Every line between the top of the data below and the line with "Sňatky, '98: 65 -> 50", both ends included, must be retyped exactly.

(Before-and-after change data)
-- Opening Marker --

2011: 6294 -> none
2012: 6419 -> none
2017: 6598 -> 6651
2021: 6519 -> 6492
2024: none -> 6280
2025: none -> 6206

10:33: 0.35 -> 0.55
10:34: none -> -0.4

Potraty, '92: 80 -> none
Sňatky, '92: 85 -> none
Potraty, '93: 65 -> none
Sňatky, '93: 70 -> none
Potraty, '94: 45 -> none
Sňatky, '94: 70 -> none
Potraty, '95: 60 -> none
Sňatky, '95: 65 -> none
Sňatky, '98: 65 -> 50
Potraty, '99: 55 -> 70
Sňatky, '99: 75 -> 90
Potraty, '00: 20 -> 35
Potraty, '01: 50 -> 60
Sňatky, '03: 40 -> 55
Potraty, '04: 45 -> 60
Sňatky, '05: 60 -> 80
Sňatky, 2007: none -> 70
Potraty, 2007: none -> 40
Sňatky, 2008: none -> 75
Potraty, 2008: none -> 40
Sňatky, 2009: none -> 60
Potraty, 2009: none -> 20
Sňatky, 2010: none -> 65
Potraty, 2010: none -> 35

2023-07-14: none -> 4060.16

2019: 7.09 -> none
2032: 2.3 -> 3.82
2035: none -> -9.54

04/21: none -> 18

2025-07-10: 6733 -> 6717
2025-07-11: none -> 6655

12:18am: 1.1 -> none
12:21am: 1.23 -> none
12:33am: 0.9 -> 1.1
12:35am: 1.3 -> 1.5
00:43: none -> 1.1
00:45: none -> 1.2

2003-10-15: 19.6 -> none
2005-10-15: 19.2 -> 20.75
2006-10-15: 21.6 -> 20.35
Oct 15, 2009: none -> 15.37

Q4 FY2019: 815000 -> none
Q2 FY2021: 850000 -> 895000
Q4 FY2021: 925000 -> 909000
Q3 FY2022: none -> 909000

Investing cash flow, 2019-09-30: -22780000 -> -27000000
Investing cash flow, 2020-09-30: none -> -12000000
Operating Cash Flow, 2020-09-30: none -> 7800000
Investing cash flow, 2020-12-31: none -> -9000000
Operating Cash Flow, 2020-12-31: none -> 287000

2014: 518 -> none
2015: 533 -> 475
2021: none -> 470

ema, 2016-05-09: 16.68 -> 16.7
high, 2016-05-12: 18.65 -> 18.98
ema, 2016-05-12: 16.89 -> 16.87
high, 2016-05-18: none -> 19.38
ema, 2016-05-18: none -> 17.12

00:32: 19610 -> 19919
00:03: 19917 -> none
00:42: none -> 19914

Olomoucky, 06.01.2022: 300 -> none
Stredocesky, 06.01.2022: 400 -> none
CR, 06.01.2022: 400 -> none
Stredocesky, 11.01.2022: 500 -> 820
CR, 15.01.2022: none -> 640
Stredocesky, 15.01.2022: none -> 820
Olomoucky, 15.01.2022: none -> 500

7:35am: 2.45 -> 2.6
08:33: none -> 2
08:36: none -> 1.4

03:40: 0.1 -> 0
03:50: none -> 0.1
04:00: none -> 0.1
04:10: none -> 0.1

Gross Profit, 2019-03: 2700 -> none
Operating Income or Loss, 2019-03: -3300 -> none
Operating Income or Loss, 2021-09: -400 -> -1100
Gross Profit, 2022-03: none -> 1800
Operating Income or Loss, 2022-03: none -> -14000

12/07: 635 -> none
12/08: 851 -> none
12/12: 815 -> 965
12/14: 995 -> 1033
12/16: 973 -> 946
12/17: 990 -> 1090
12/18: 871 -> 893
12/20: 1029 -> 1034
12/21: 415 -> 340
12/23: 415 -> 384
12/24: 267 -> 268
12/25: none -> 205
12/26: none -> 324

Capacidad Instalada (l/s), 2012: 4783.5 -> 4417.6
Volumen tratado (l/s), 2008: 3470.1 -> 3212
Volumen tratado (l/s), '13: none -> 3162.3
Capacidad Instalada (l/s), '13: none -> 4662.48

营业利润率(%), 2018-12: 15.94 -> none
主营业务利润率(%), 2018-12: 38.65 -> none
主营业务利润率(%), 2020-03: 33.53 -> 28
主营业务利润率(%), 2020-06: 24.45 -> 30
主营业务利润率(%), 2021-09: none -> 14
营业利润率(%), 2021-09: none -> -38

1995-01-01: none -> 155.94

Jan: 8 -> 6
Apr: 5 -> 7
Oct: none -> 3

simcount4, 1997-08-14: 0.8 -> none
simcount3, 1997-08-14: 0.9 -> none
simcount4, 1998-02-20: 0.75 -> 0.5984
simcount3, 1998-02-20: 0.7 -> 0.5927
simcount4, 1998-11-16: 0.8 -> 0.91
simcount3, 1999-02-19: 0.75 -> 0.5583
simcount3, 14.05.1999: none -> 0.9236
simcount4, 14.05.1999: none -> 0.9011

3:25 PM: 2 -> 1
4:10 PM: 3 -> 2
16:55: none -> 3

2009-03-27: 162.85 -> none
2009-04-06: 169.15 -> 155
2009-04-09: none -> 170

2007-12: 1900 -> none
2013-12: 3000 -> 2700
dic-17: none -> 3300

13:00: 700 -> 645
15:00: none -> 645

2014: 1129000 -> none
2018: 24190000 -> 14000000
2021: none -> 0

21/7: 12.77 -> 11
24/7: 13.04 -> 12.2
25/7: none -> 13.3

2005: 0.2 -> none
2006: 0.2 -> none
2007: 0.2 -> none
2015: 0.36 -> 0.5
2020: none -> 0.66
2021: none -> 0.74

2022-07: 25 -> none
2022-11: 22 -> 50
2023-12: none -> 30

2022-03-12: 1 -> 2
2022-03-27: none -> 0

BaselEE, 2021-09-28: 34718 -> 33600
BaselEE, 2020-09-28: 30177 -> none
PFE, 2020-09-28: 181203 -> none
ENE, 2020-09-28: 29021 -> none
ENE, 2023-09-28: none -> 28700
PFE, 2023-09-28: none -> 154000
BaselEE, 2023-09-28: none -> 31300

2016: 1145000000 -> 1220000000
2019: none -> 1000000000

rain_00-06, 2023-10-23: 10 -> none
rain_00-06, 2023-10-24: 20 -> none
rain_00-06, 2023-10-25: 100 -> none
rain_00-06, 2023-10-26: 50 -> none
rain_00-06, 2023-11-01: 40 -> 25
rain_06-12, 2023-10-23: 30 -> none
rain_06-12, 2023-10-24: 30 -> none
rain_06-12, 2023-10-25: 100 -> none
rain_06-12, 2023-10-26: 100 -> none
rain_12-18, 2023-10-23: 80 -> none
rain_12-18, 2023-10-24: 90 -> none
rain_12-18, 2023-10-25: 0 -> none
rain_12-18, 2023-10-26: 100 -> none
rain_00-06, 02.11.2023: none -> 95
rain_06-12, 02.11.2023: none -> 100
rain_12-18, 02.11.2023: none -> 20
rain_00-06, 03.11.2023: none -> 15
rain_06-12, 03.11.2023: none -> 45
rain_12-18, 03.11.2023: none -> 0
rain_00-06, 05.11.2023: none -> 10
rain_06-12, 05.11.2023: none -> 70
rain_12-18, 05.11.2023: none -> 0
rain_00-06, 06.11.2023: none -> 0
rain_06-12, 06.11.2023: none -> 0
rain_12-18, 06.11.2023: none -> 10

-- Closing Marker --

■ Solution to this task
2011: 6294 -> none
2012: 6419 -> none
2017: 6598 -> 6651
2021: 6519 -> 6492
2024: none -> 6280
2025: none -> 6206

10:33: 0.35 -> 0.55
10:34: none -> -0.4

Potraty, '92: 80 -> none
Sňatky, '92: 85 -> none
Potraty, '93: 65 -> none
Sňatky, '93: 70 -> none
Potraty, '94: 45 -> none
Sňatky, '94: 70 -> none
Potraty, '95: 60 -> none
Sňatky, '95: 65 -> none
Sňatky, '98: 65 -> 50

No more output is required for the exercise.